Since the program's reinstatement in 2013, cooperating producers have volunteered to have their center pivot or subsurface drip irrigation system evaluated by HPWD staff. Water levels in wells are measured at the beginning and end of the growing season. In addition, flow rates of the wells/irrigation systems are checked with an ultrasonic flow meter. This service is provided by HPWD at no cost to willing participants.
The pumping hours, total gallons of water per minute, and the number of irrigated acres are calculated to determine the total acre-inches of groundwater applied during the growing season. Rainfall totals are determined through the use of radar estimates from April to September.
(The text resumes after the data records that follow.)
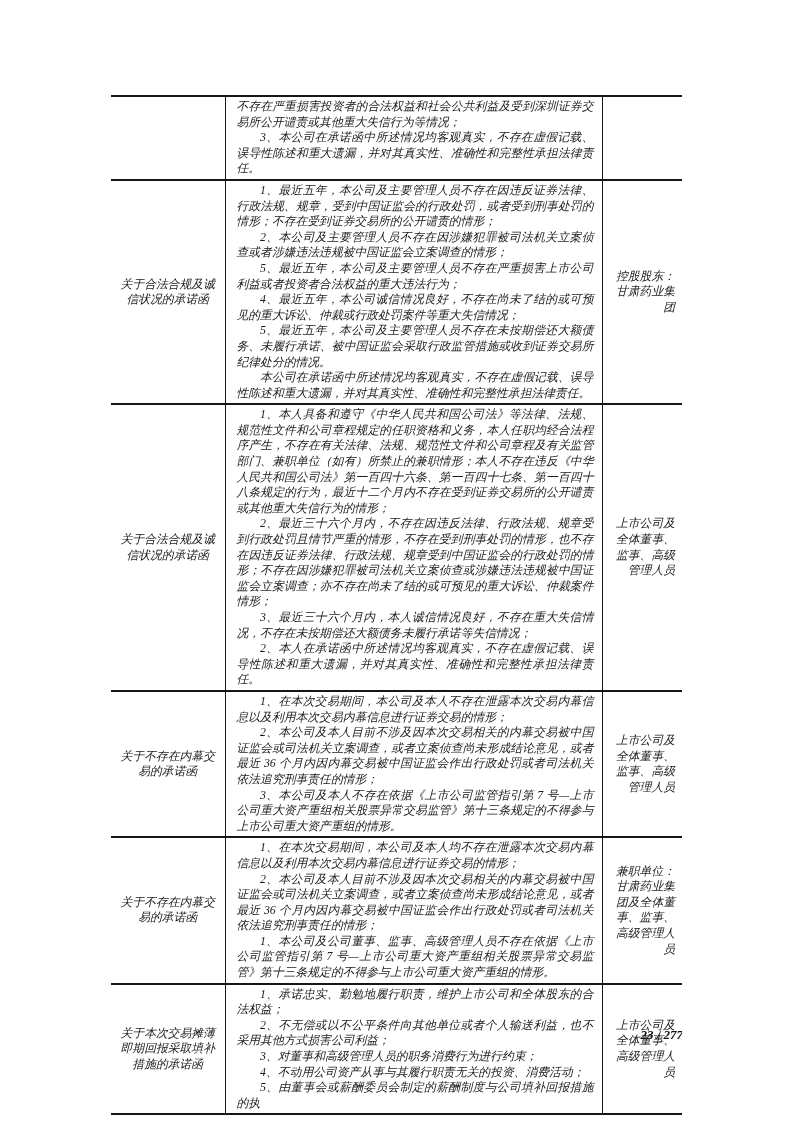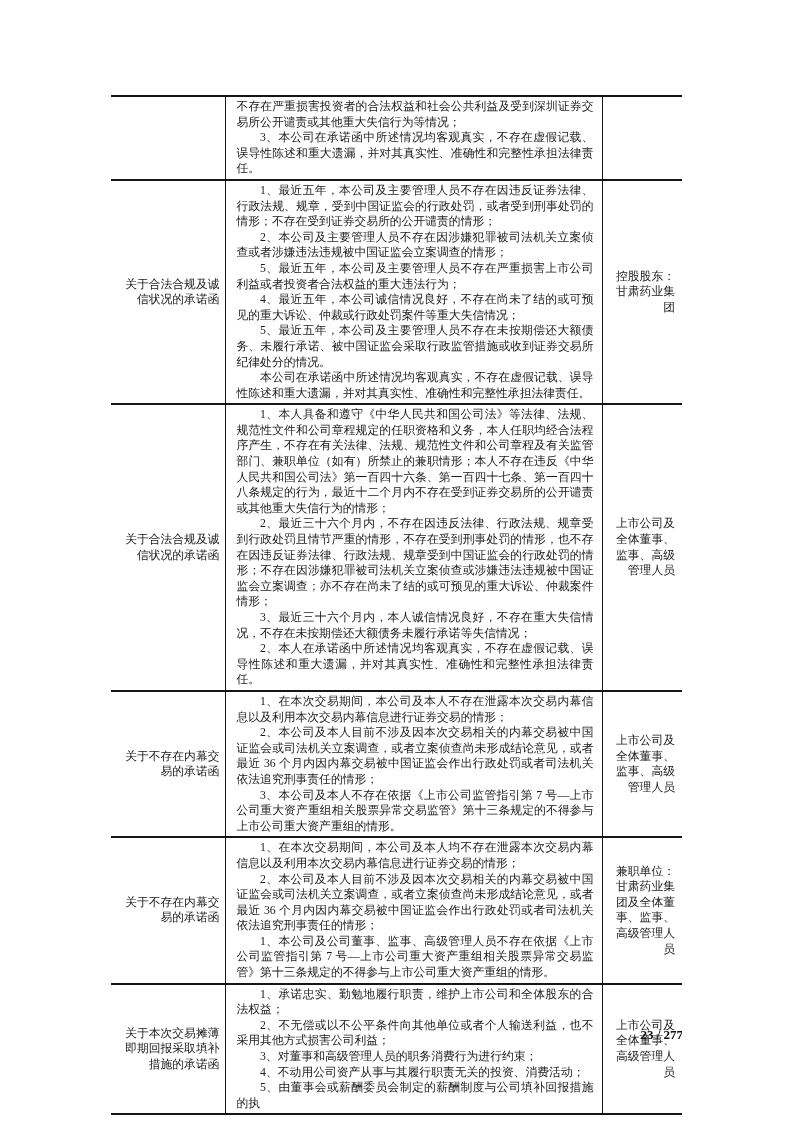--- a/index.html
+++ b/index.html
@@ -15,6 +15,7 @@
     font-family: "Liberation Serif", "DejaVu Serif", serif;
     color: #1a1a1a;
     overflow: hidden;
+    font-style: italic;
   }
   table.commitments {
     position: absolute;

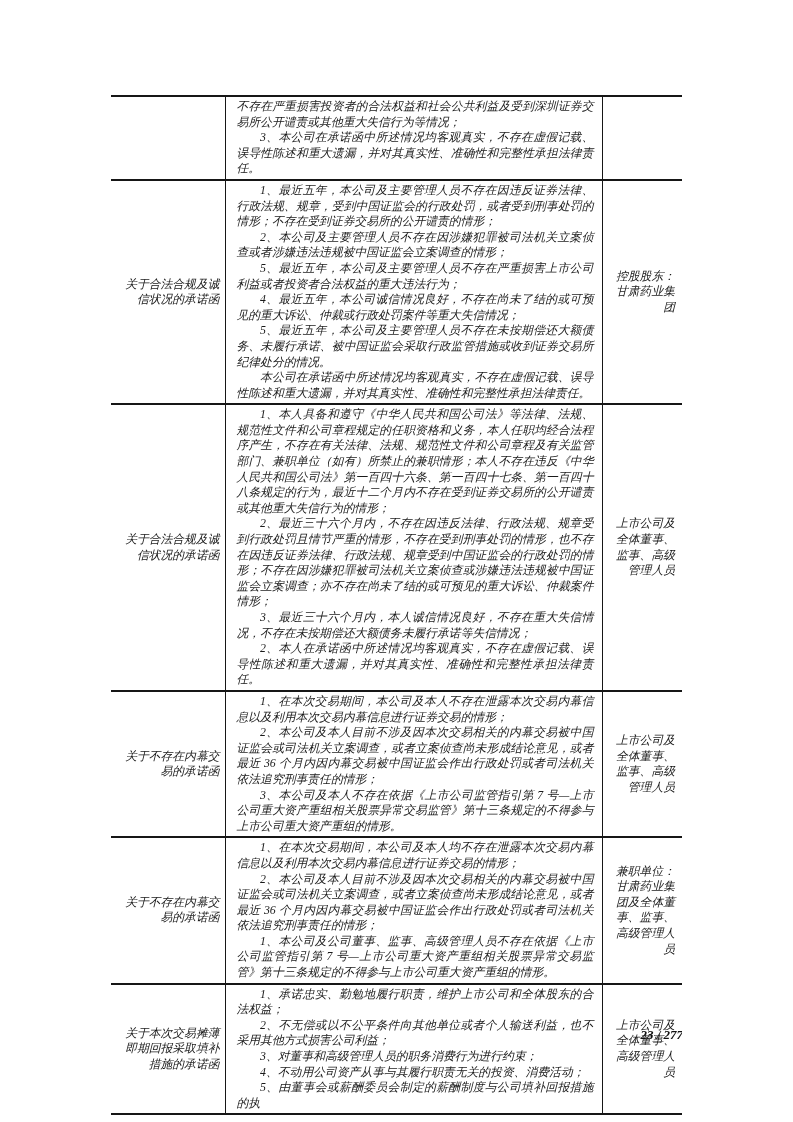--- a/index.html
+++ b/index.html
@@ -37,7 +37,7 @@
     padding: 0;
   }
   td.label-cell {
-    text-align: right;
+    text-align: center;
     padding: 2px 5px;
   }
   td.content-cell {

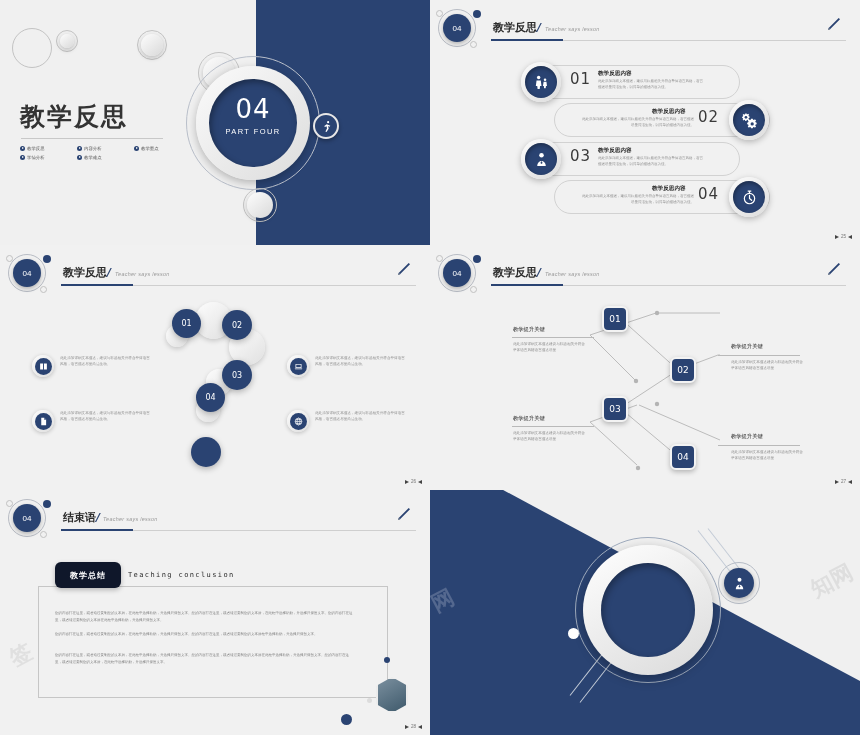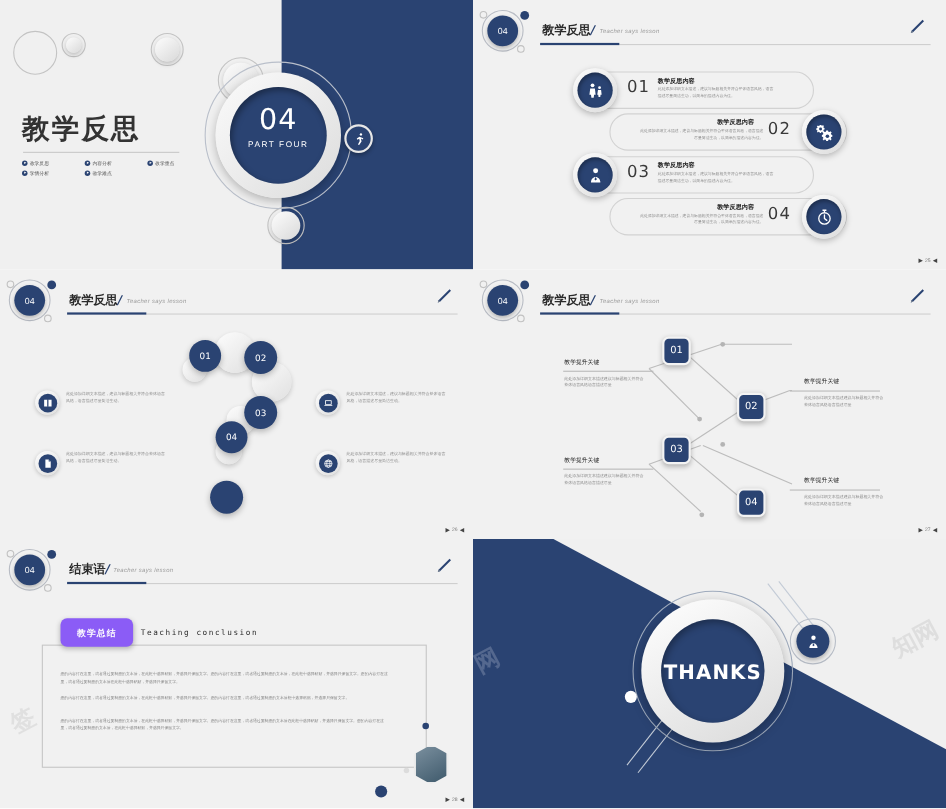--- a/index.html
+++ b/index.html
@@ -114,7 +114,7 @@
 
   
   .tag { position:absolute; left:55px; top:72px; width:66px; height:26px;
-    background:#8b5cf6; border-radius:6px; color:#fff; font-size:8px;
+    background:#0f172a; border-radius:6px; color:#fff; font-size:8px;
     display:flex; align-items:center; justify-content:center; letter-spacing:1px;
     box-shadow:0 2px 5px rgba(0,0,0,.25); z-index:3;
     font-family:"DejaVu Sans", sans-serif; font-weight:bold; }

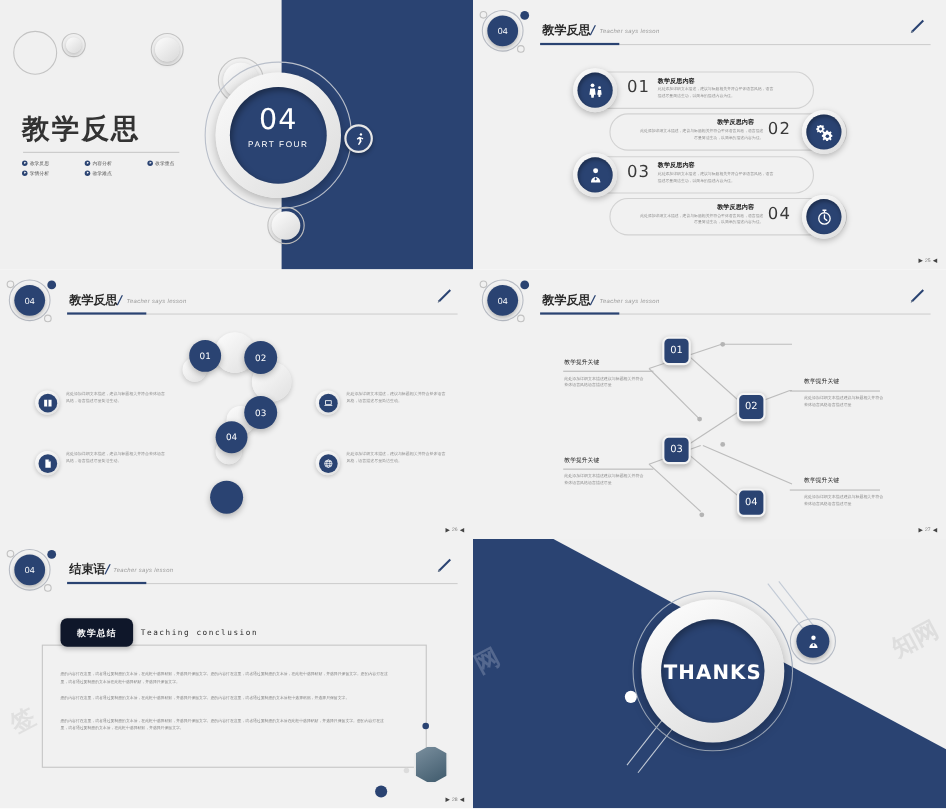--- a/index.html
+++ b/index.html
@@ -489,7 +489,6 @@
     <div class="streak" style="left:150px; top:212px; width:58px; transform:rotate(-52deg);"></div>
     <div class="tout"></div>
     <div class="tring"></div>
-    <div class="tword">THANKS</div>
     <div class="tdot"></div>
     <div class="pbadge-ring"></div>
     <div class="pbadge">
This gives an estimate of the total inches of water available for plant use.
Water samples are also collected as an extra service to those participating in the program. HPWD is able to check Total Dissolved Solids (TDS), chloride, and pH levels of groundwater. It is important to understand water chemistry since it impacts the efficient use of supplemental nutrients applied to crops.
All this information is used to better understand the groundwater conditions in aquifers within the HPWD service area.
For example, the 2017 program participants' well data reveals an average depth-to-water of 216 feet and an average flow rate of 110 gallons per minute. The average amount of irrigation water applied in 2017 by program participants was 6.6 inches for cotton, 9.9 inches for wheat, 10.5 inches for peanuts, 11.8 inches for silage, and 12.2 inches for corn.
All information gathered from each site is shared with program participants. Several producers have said the data has helped them better understand their irrigation system's performance.
High Plains Water District encourages all interested producers to participate in the 2018 Irrigation Assessment Program. There are two major benefits. First, it helps farmers understand how much water is used per year for crop production. Second, it provides beneficial data for future water planning efforts where accurate irrigation pumping information must be considered.